Сколько раз они закатывали глаза, застряв в пробке, видя, как другие водители запросто объезжают по обочине: если все будут так делать, начнется полный бардак!
– С ума сошла? Чтобы нас там остановили взбесившиеся психи?
Анна вздрагивает. Юго только что, сам того не желая, подсказал ей решение. Она выходит из машины и хлопает дверью.
– Анна! Вернись! Что ты делаешь?!
Она бежит, несмотря на то что ноги отекли, дышать тяжело и во рту пересохло. Юго уже потерял ее из виду. Вот и перекресток. Здесь не меньше тридцати разгоряченных мужчин, похожих на готовых к драке докеров, но это ее не пугает, она окликает их, хватает одного за локоть. Им оказывается бородач с татуировкой в виде красно-черного кинжала на шее.
– Дайте нам проехать, месье. Мы едем в следственный изолятор и не можем пропустить свидание.
– Не моя проблема, дамочка. Мы тут боремся за нашу покупательную способность, а не чтобы помогать преступникам.
Она достает из бумажника удостоверение личности.

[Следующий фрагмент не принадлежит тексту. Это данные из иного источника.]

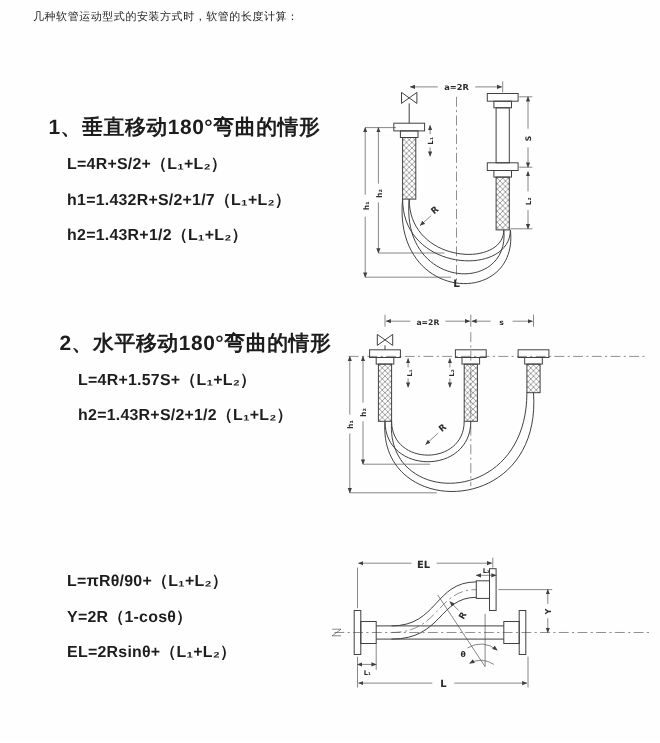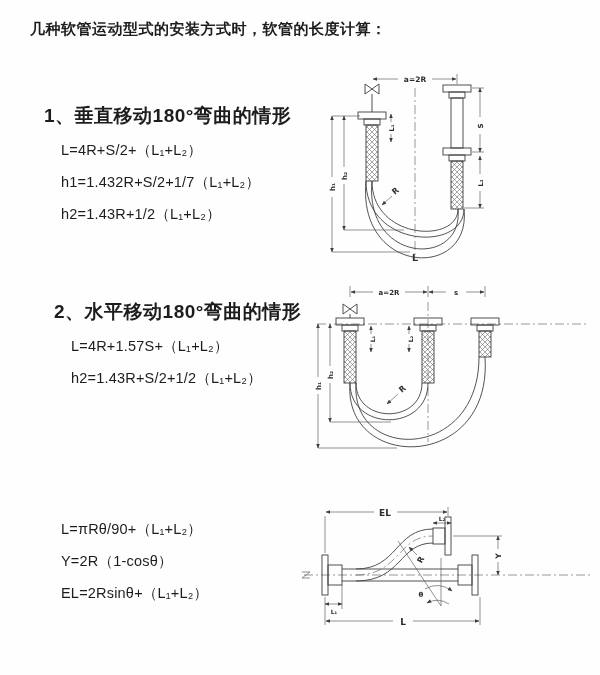"几种软管运动型式的安装方式时，软管的长度计算：" .doc-title { font-size: 15px -> 10px; font-weight: bold -> normal; top: 20px -> 8px }
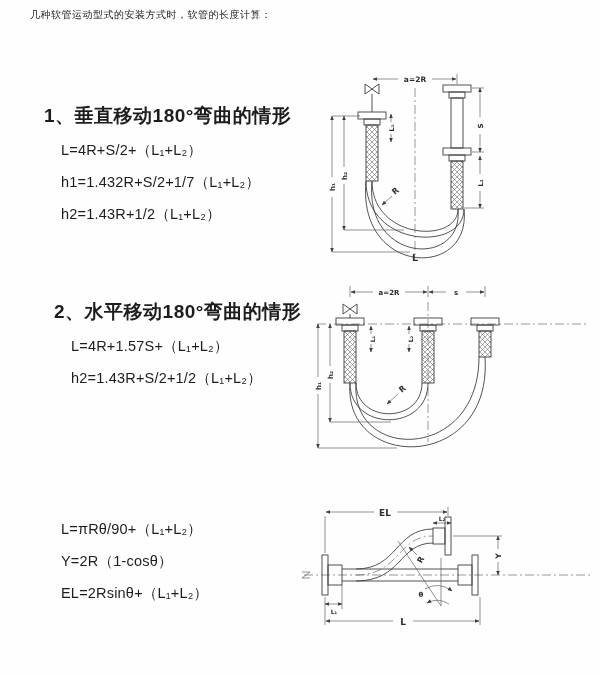"L=4R+S/2+（L₁+L₂）" .formula { font-weight: normal -> bold }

– Прошу вас. Я мать Лео Готье.
Парень вздрагивает от неожиданности. Лео Готье? Он оборачивается, зовет остальных – эй, парни, угадайте, кто у нас тут!
– Сейчас разберемся. Рады помочь!
Четверо провожают ее до машины, она снова садится на свое место. Они подают знак изумленному Юго выбраться из его ряда и ехать вперед, выстраиваются в своего рода почетный караул. Юго, опустив голову, подчиняется, другие водители осыпают их бранью.
– Парень, мы с тобой! – кричит бородач. – Передайте ему! Мы не сдаемся. То, что мы сделали сегодня утром, это ради него, ради нас! Ради всех нас!
– Сегодня утром? Но что вы сделали? – удивляется Анна.
Ответа она не слышит. Муж закрыл окна. Анна опускает козырек от солнца и в зеркальце видит, как протестующие радостно размахивают транспарантами.
– Постараюсь это забыть, – бросает Юго. – Какой позор. Представь на секунду, что кто-то из наших знакомых мог видеть нас в компании этих чокнутых.
– Зато мы не опоздаем, и только это важно, так? Ты что, не хочешь видеть сына?
– Не могу сказать, что я хочу видеть своего сына в изоляторе.
* * *
В действительности Юго лишь выполняет роль отца, потому что чувствует себя обязанным, у него нет выбора, но с каждым днем его негодование растет. Он молится, чтобы Лео освободили, но понимает: как раньше уже не будет. Он боится, что будет меньше любить разочаровывающего, непредсказуемого сына. Маленький засранец, вот кто Лео теперь. Маленький засранец, из-за которого их жизнь охвачена пожаром. И как далеко распространится огонь?
– Эти люди сами выбрали его своим символом. Лео совершил ошибку, но за это безумие он ответственности не несет, – замечает Анна.
«Вот почему, наверное, так мало мужчин приходит на свидание с заключенными», – думает она. Возможно, им труднее смириться с ошибками тех, кого они так любят, кому подарили жизнь. Возможно, для них это что-то вроде личного поражения.